▶ Data supplied

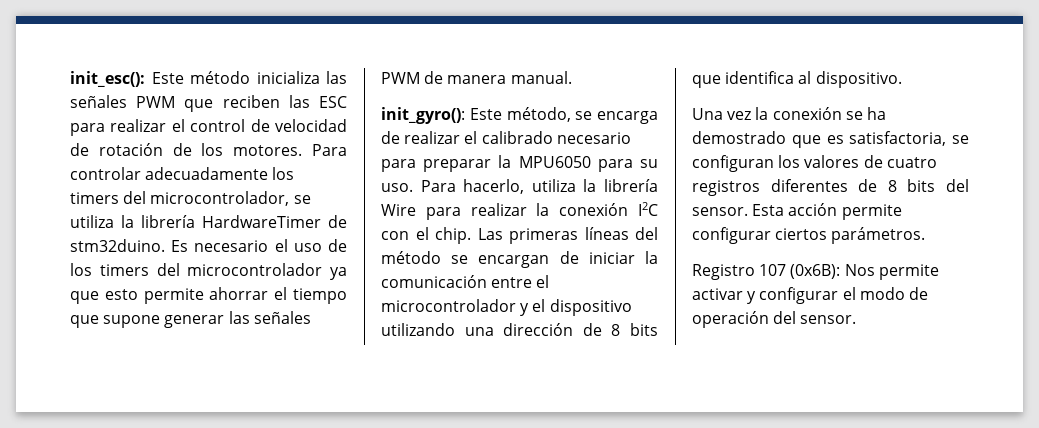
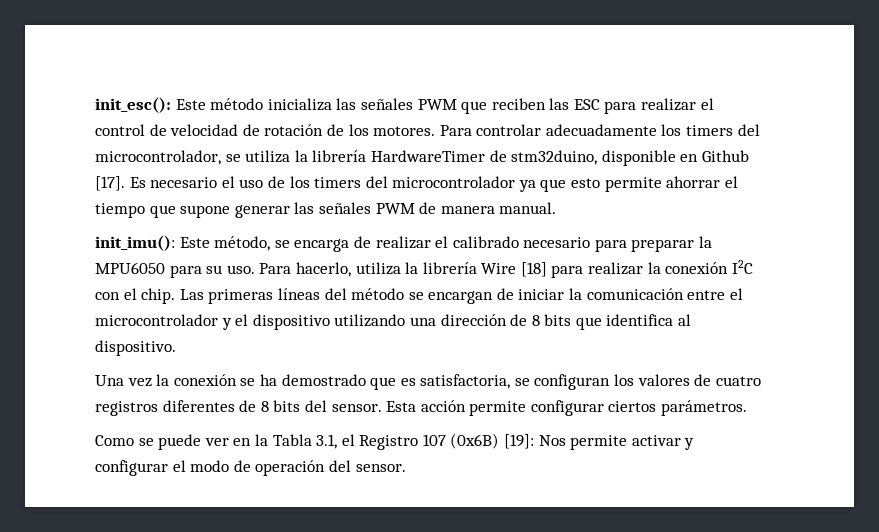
- Para controlar adecuadamente los timers del microcontrolador, se utiliza la librería HardwareTimer de stm32duino.
+ Para controlar adecuadamente los timers del microcontrolador, se utiliza la librería HardwareTimer de stm32duino, disponible en Github [17].
- init_gyro(): Este método, se encarga de realizar el calibrado necesario para preparar la MPU6050 para su uso.
+ init_imu(): Este método, se encarga de realizar el calibrado necesario para preparar la MPU6050 para su uso.
- Para hacerlo, utiliza la librería Wire para realizar la conexión I2C con el chip.
+ Para hacerlo, utiliza la librería Wire [18] para realizar la conexión I2C con el chip.
- Registro 107 (0x6B): Nos permite activar y configurar el modo de operación del sensor.
+ Como se puede ver en la Tabla 3.1, el Registro 107 (0x6B) [19]: Nos permite activar y configurar el modo de operación del sensor.

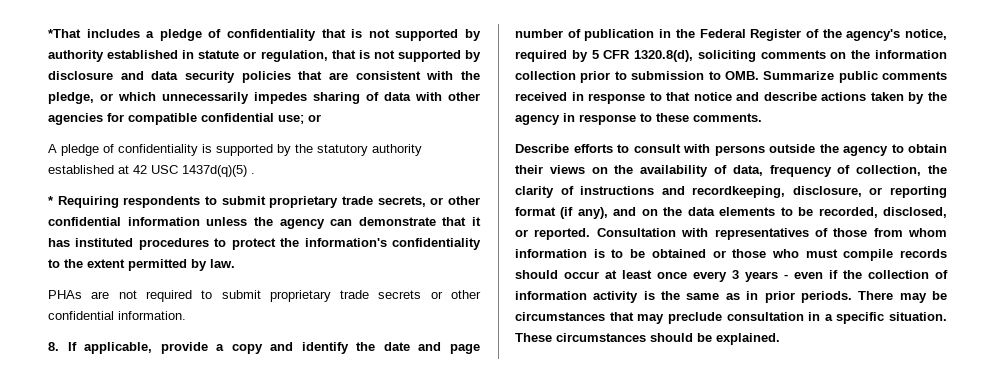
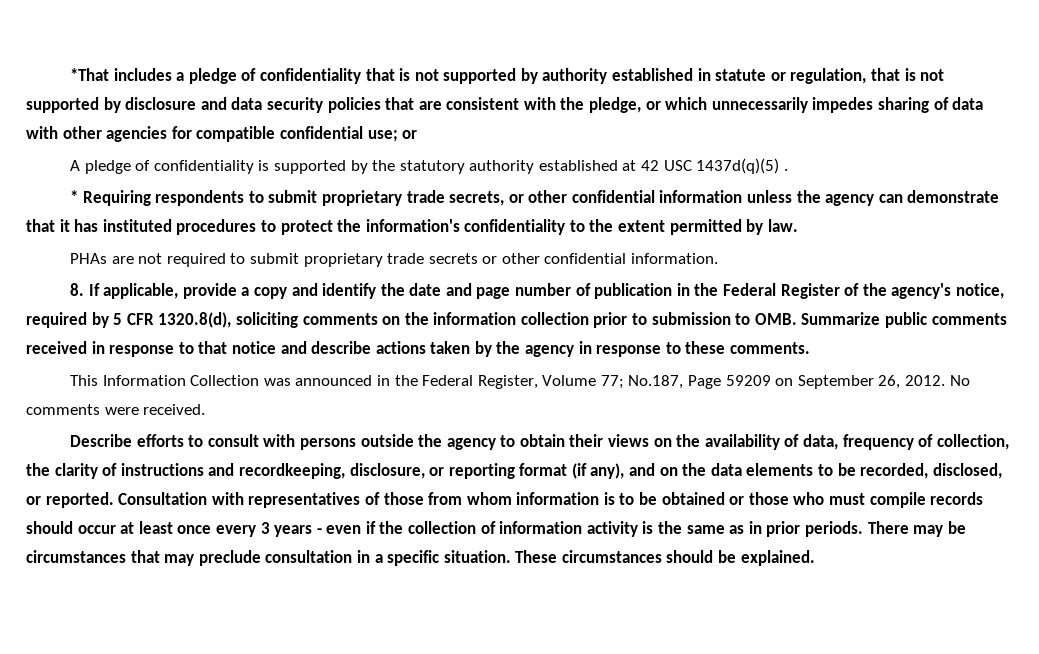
+ This Information Collection was announced in the Federal Register, Volume 77; No.187, Page 59209 on September 26, 2012. No comments were received.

▶ Required action
Every line of the material that holds the word "preparar" must be found and copied.

▶ Reply
- init_gyro(): Este método, se encarga de realizar el calibrado necesario para preparar la MPU6050 para su uso.
+ init_imu(): Este método, se encarga de realizar el calibrado necesario para preparar la MPU6050 para su uso.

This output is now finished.